Really hoping someone can help here as I am very new to FAS
One of our arrays had a disk fail, so we replaced this last week, assigned ownership and assumed rebuild started, but since this point:
1. We cannot CLI to the filer (1A) hosting this LUN - it asks for credentials and then closes once we enter these
2. We now cannot GUI into the clustered pair - previously this was working partially - could not access disks or aggregates for the filer with the dead disk - now it sits there "authenticating to filer 1A" and never completes
3. Snapmirror between this filer (1A) and a partner unit (2A) has stopped
The disk that eventually died was in rebuild back in October - the filer started a repair of the disk and ground the systems to a halt - we lost CLI access then as well, clients very much noticed the rebuild process as their data was running slowly, but it restored itself eventually and since then we havent had any reports.
HA mode apparently has been offline since that point though which we were not alerted on.
1A Message: HA mode, but takeover of partner is disabled due to reason : status of backup mailbox is uncertain.
CLI from partner filer: 1B> cf monitor current time: 27Dec2017 09:54:56 UP 68+07:35:13, partner '1A', CF monitor enabled VIA Interconnect is up (link up), takeover capability on-line partner may be down, last partner update TAKEOVER_ENABLED (20Oct2017 22:59:23) takeover scheduled 00:00:15
1B> cf status 1A may be down, takeover will be initiated in 15 seconds.
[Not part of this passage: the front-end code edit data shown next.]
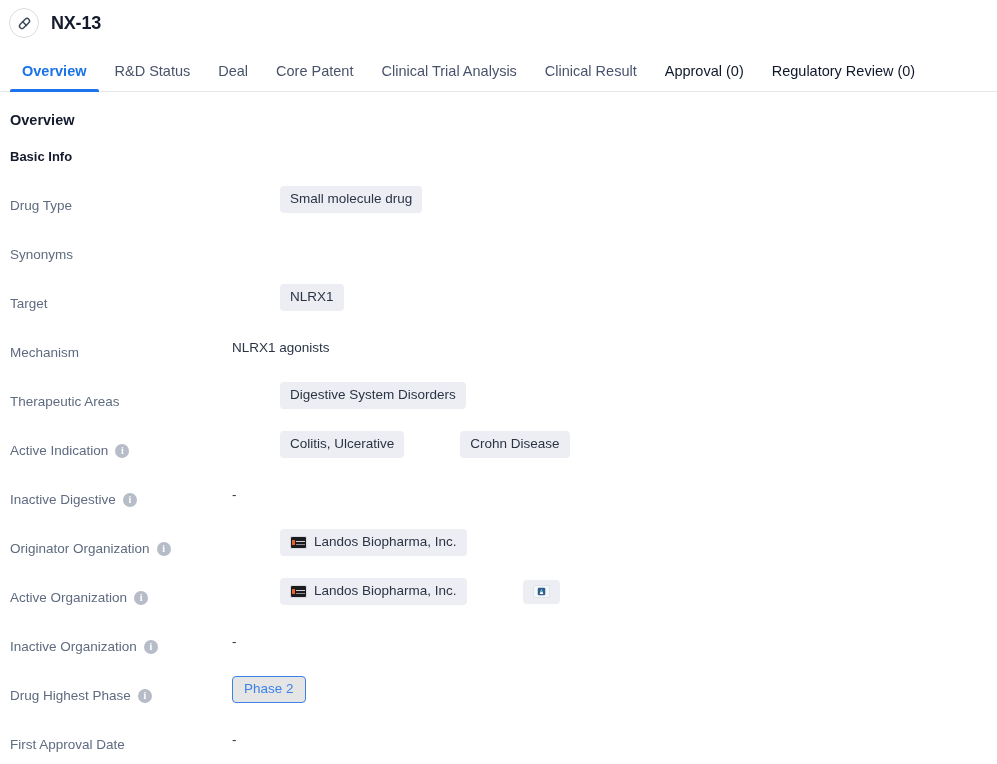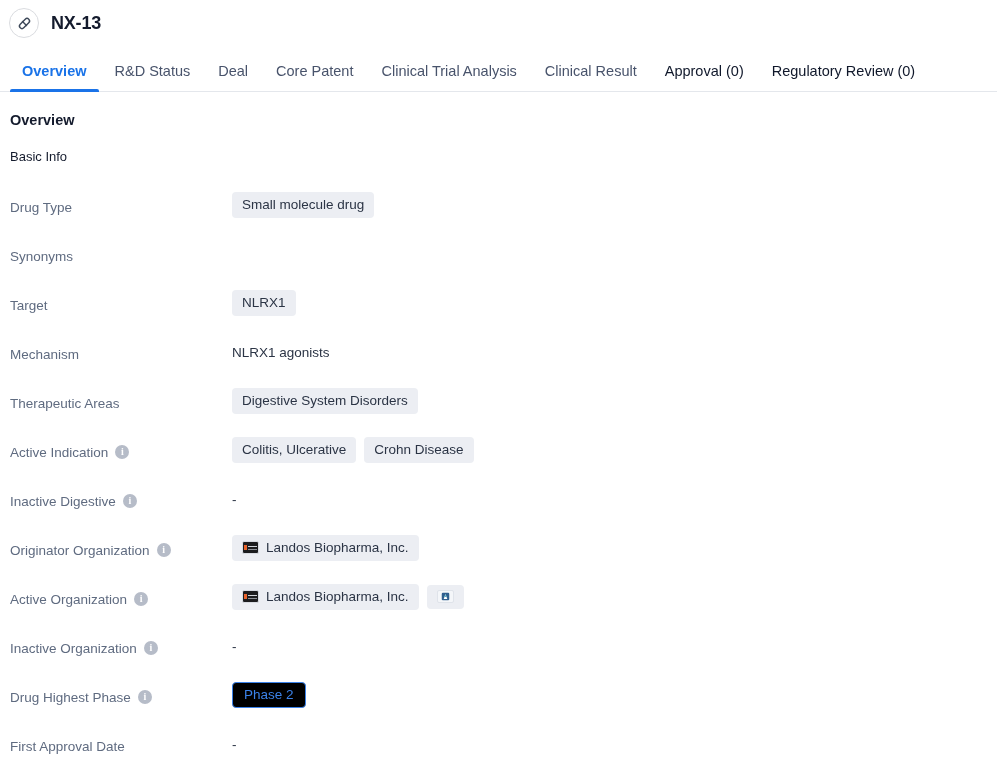--- a/index.html
+++ b/index.html
@@ -85,10 +85,9 @@
   }
   .subsection-title {
     font-size: 13px;
-    font-weight: normal;
+    font-weight: bold;
     color: #141b2d;
     padding: 0 10px;
-    margin-bottom: 16px;
   }
 
   .info-row {

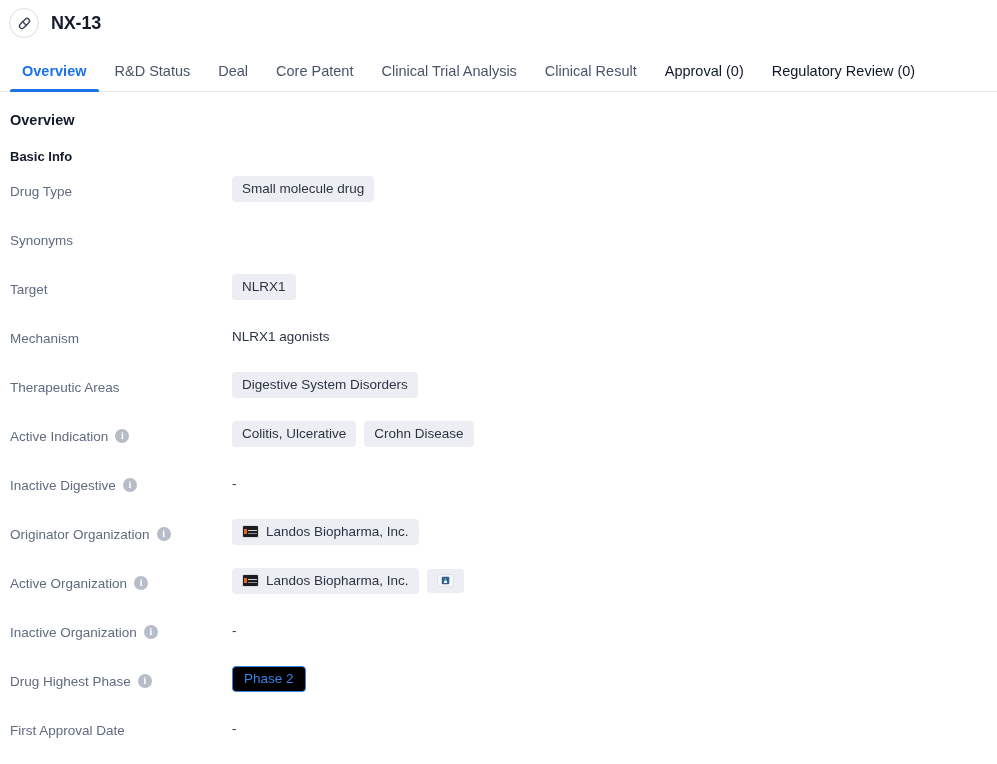--- a/index.html
+++ b/index.html
@@ -92,7 +92,7 @@
 
   .info-row {
     display: flex;
-    align-items: center;
+    align-items: flex-end;
     min-height: 49px;
     padding: 0 10px;
   }

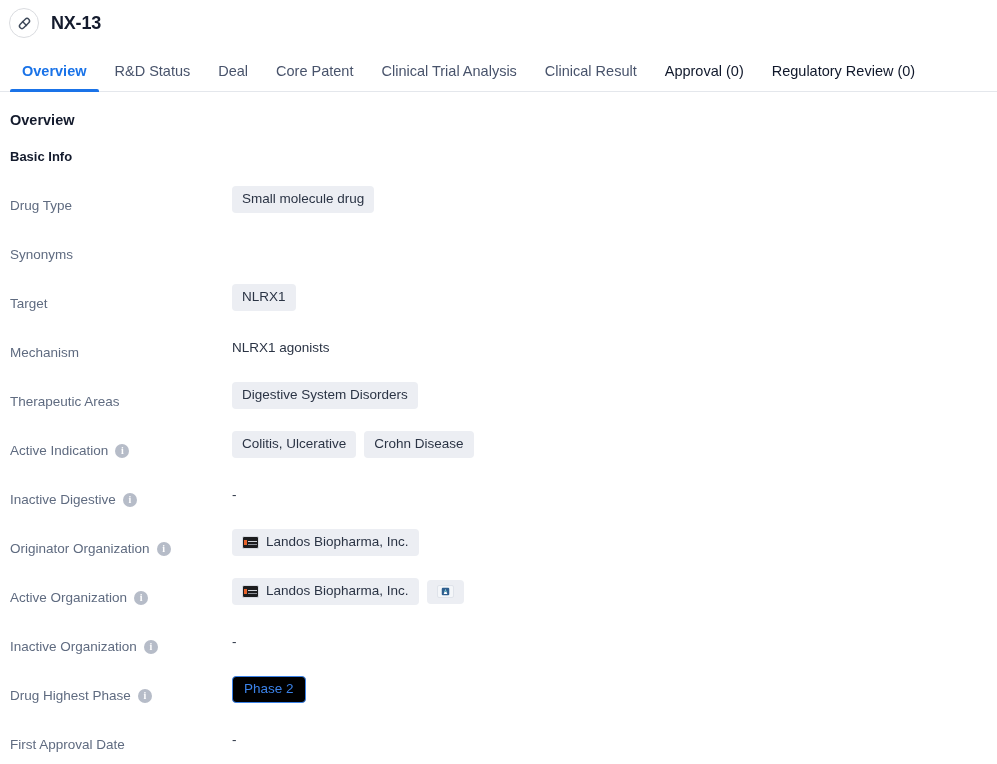--- a/index.html
+++ b/index.html
@@ -144,6 +144,7 @@
     line-height: 1.15;
     white-space: nowrap;
     cursor: pointer;
+    margin-left: 48px;
   }
   .plain-value {
     font-size: 13.5px;

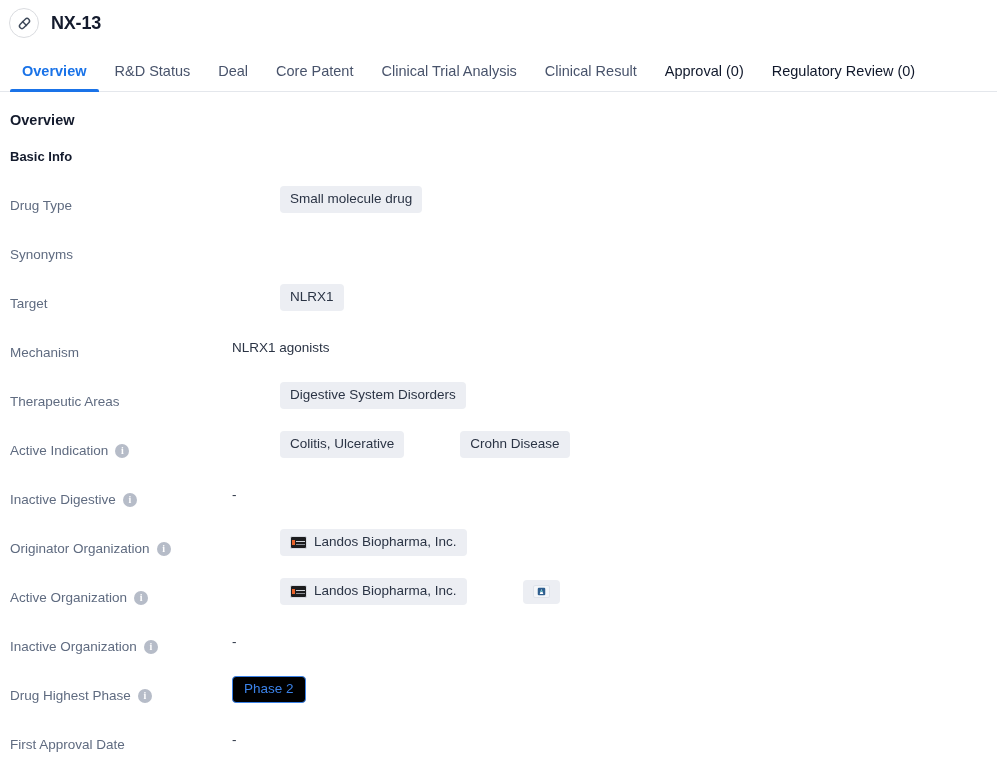--- a/index.html
+++ b/index.html
@@ -162,7 +162,7 @@
     align-items: center;
     border: 1px solid #3b82e8;
     color: #3b82e8;
-    background: #000000;
+    background: #e5e5e5;
     border-radius: 4px;
     font-size: 13.5px;
     padding: 4px 11px 5px 11px;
VIA Interconnect is up (link up).
1B> cf hw_assist status Local Node(1B) Status: Active: 1B monitoring alerts from partner(1A) port 4444 IP address 192.168.1.15 Partner Node(1A) Status: Active: 1A monitoring alerts from partner(1B) port 4444 IP address 192.168.1.14
I am not sure where to go from this point being this is our first time managing a FAS unit but I am almost at the point of moving all the data from this LUN to protect our clients setup.
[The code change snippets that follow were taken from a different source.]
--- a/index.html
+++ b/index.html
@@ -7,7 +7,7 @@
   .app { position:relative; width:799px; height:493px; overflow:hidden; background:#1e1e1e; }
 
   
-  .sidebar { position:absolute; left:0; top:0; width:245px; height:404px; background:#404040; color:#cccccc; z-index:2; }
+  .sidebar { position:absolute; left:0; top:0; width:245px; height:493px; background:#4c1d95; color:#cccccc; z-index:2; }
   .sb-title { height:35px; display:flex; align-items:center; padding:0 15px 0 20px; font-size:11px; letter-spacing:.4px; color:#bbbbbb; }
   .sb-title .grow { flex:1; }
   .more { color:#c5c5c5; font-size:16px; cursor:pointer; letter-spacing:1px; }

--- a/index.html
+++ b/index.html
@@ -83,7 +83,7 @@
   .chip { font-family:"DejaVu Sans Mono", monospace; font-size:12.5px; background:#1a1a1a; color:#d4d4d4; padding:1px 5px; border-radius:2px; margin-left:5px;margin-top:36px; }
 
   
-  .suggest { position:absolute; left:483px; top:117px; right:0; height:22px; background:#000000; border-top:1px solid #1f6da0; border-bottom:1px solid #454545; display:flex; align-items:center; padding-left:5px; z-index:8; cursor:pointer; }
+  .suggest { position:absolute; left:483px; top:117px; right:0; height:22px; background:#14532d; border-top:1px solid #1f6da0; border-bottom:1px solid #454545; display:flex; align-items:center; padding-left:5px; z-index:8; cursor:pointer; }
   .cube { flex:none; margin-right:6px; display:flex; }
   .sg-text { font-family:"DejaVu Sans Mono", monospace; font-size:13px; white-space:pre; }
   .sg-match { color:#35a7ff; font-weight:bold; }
"cannot run that command" - you can find the output of the 'sysconfig -a' command in the daily autosupport (if the system is sending). In there, you will find the IP address of the Service Processor (if configured)
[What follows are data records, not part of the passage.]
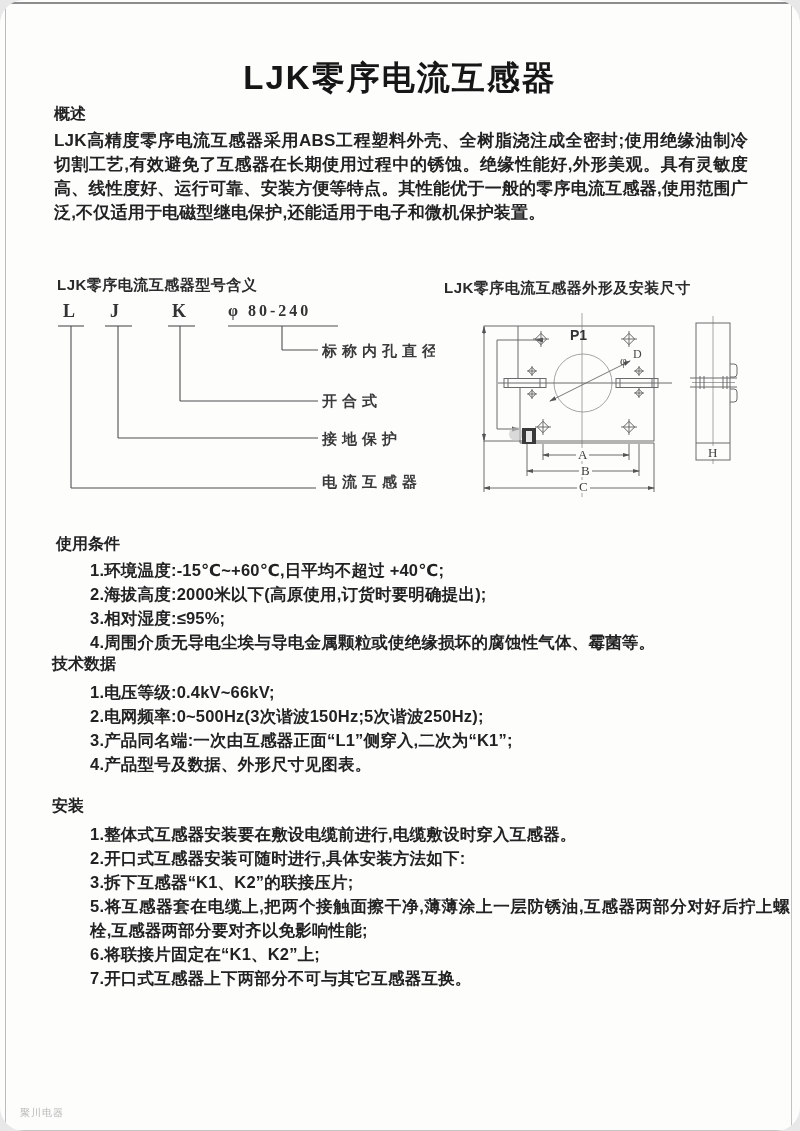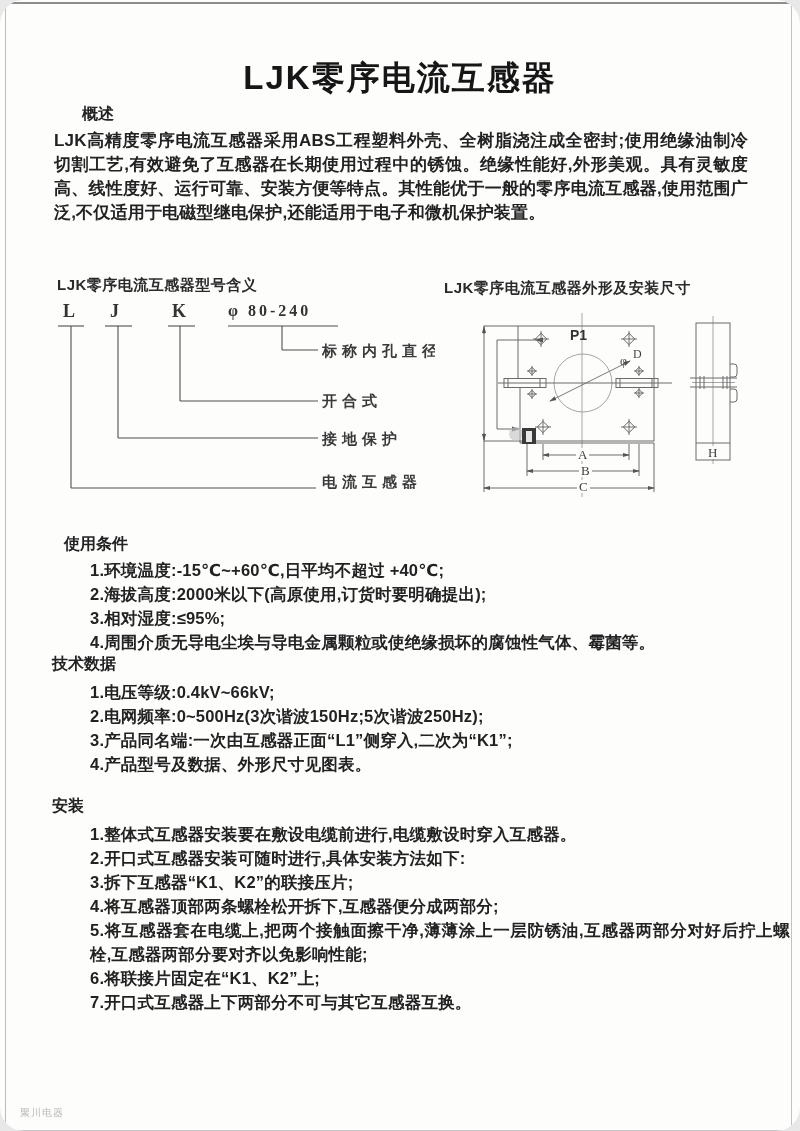--- a/index.html
+++ b/index.html
@@ -40,7 +40,7 @@
 
   <div class="abs doc-title">LJK零序电流互感器</div>
 
-  <div class="abs sec-head" style="left:54px;top:104px;margin-left:28px;">概述</div>
+  <div class="abs sec-head" style="left:54px;top:104px;">概述</div>
   <div class="abs body-par" style="top:129px;">LJK高精度零序电流互感器采用ABS工程塑料外壳、全树脂浇注成全密封;使用绝缘油制冷切割工艺,有效避免了互感器在长期使用过程中的锈蚀。绝缘性能好,外形美观。具有灵敏度高、线性度好、运行可靠、安装方便等特点。其性能优于一般的零序电流互感器,使用范围广泛,不仅适用于电磁型继电保护,还能适用于电子和微机保护装置。</div>
 
   <div class="abs diag-head" style="left:57px;top:276px;">LJK零序电流互感器型号含义</div>

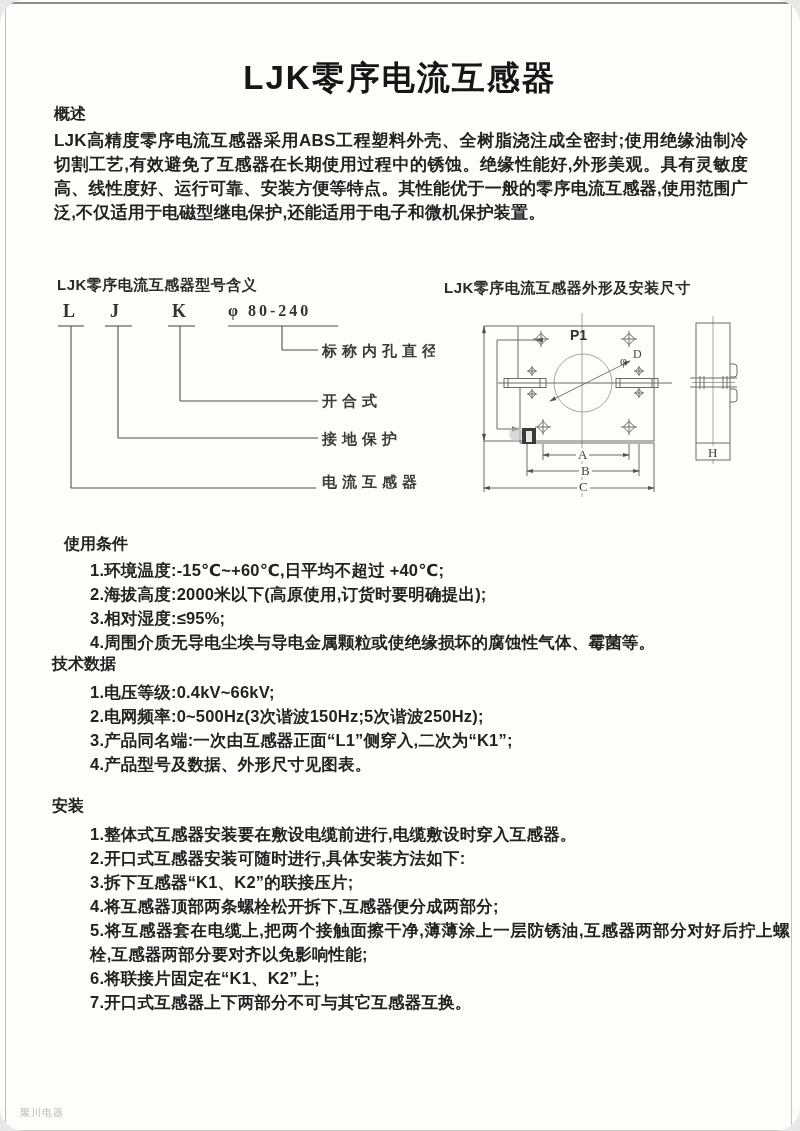--- a/index.html
+++ b/index.html
@@ -202,7 +202,7 @@
   <span class="abs dim-label" style="left:577px;top:480px;">C</span>
   <span class="abs dim-label" style="left:706px;top:446px;">H</span>
 
-  <div class="abs sec-head" style="left:64px;top:534px;">使用条件</div>
+  <div class="abs sec-head" style="left:56px;top:534px;">使用条件</div>
   <div class="abs list" style="top:558px;">
     <div>1.环境温度:-15℃~+60℃,日平均不超过 +40℃;</div>
     <div>2.海拔高度:2000米以下(高原使用,订货时要明确提出);</div>

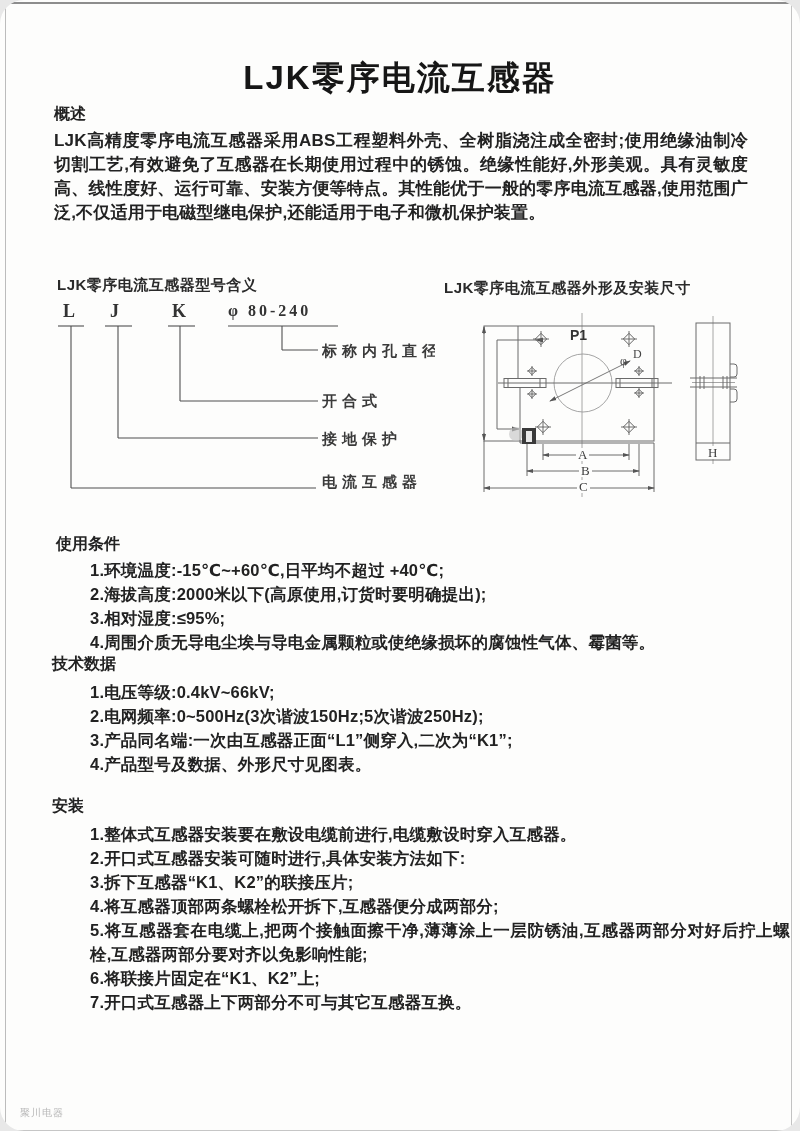--- a/index.html
+++ b/index.html
@@ -223,7 +223,6 @@
     <div>1.整体式互感器安装要在敷设电缆前进行,电缆敷设时穿入互感器。</div>
     <div>2.开口式互感器安装可随时进行,具体安装方法如下:</div>
     <div>3.拆下互感器“K1、K2”的联接压片;</div>
-    <div>4.将互感器顶部两条螺栓松开拆下,互感器便分成两部分;</div>
     <div>5.将互感器套在电缆上,把两个接触面擦干净,薄薄涂上一层防锈油,互感器两部分对好后拧上螺栓,互感器两部分要对齐以免影响性能;</div>
     <div>6.将联接片固定在“K1、K2”上;</div>
     <div>7.开口式互感器上下两部分不可与其它互感器互换。</div>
SSH to the SP IP. username: 'naroot' - password is the root password. Once in, run the command 'system console'
If that doesn't work, you'd have to use a console cable and manage the node from there
As an update if anyone comes across this thread - we had the controller crash eventually in the end. The LUNs completely went offline and accessing the SAN via direct console was responding perfectly, and believed itself to be in perfect health.
Until i ran "vol status" - then I lost it completely.
We had to hard reset the controller, which forced the LUN into failover to the parner filer finally.
Restarting the controller it performed a filesystem boot repair, and mailbox disk repair.